■ DATA RECORDS
== Segment start ==
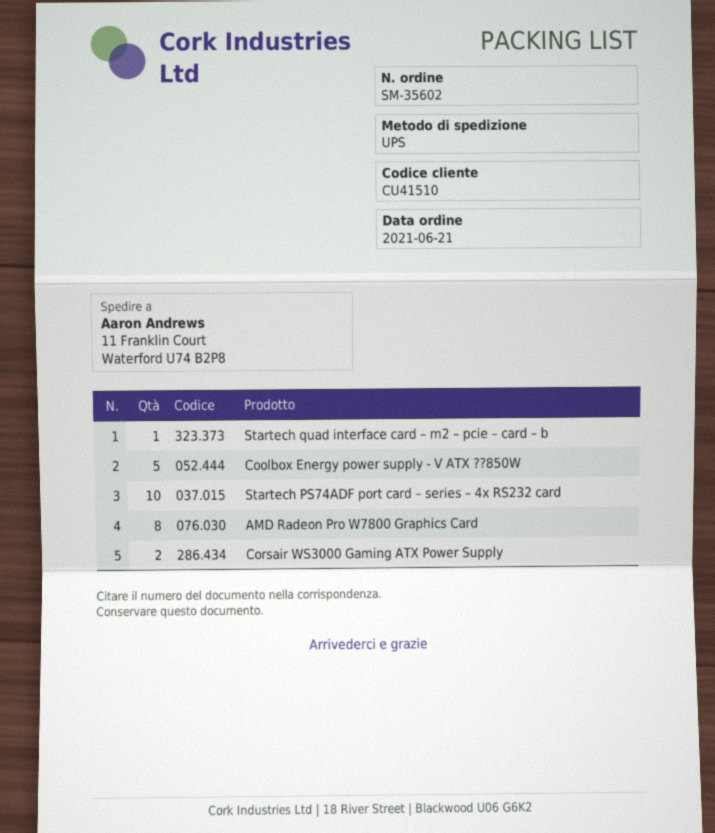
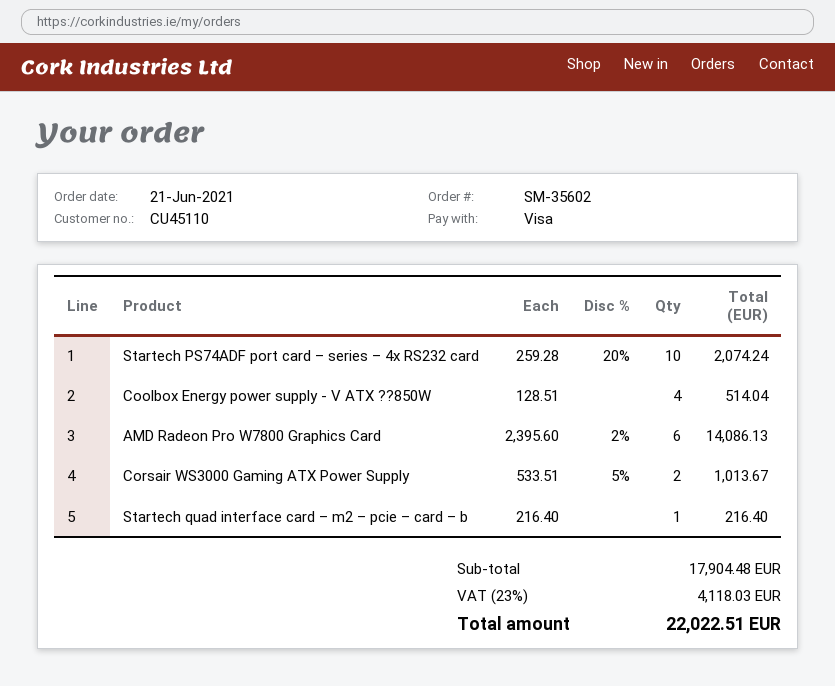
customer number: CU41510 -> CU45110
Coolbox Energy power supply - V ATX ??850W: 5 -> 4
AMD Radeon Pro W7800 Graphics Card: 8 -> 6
== Segment end ==
== Segment start ==
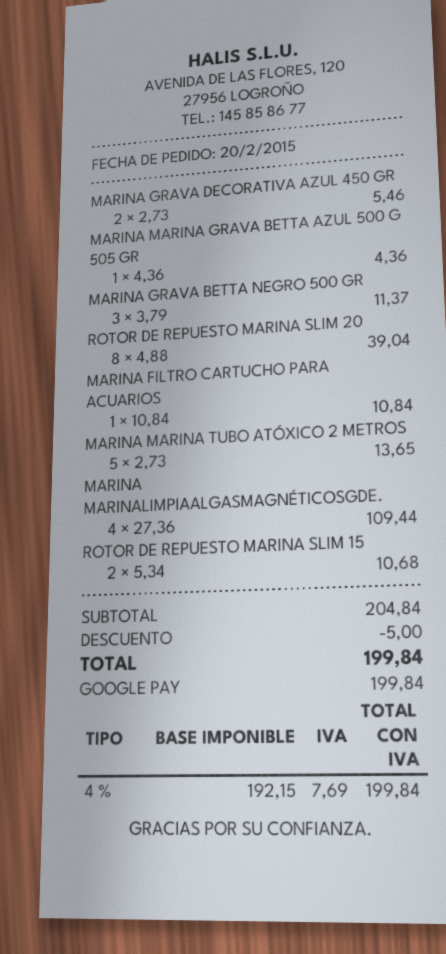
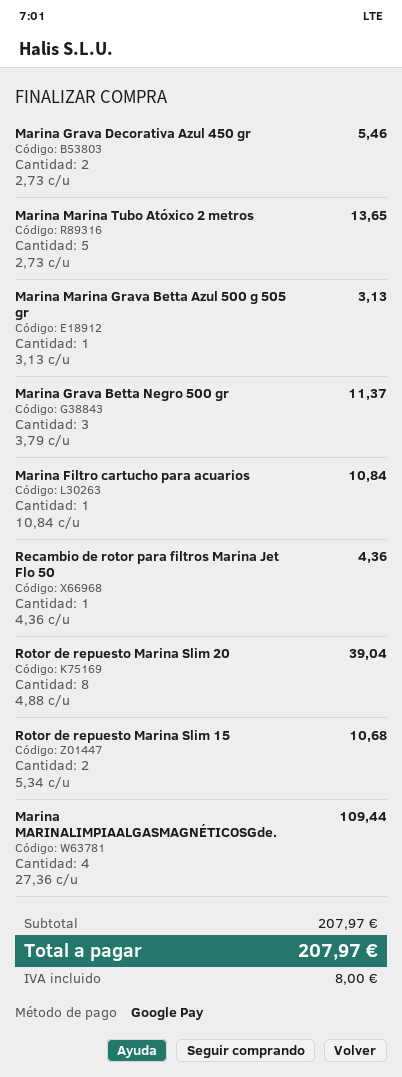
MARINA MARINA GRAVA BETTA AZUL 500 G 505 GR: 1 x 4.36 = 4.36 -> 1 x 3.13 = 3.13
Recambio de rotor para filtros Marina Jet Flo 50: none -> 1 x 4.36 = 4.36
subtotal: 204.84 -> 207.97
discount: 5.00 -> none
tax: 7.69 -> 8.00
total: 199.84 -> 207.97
== Segment end ==
■ EXERCISE
Reproduce each line from the records that contains the word "none".

■ TASK ANSWER
Recambio de rotor para filtros Marina Jet Flo 50: none -> 1 x 4.36 = 4.36
discount: 5.00 -> none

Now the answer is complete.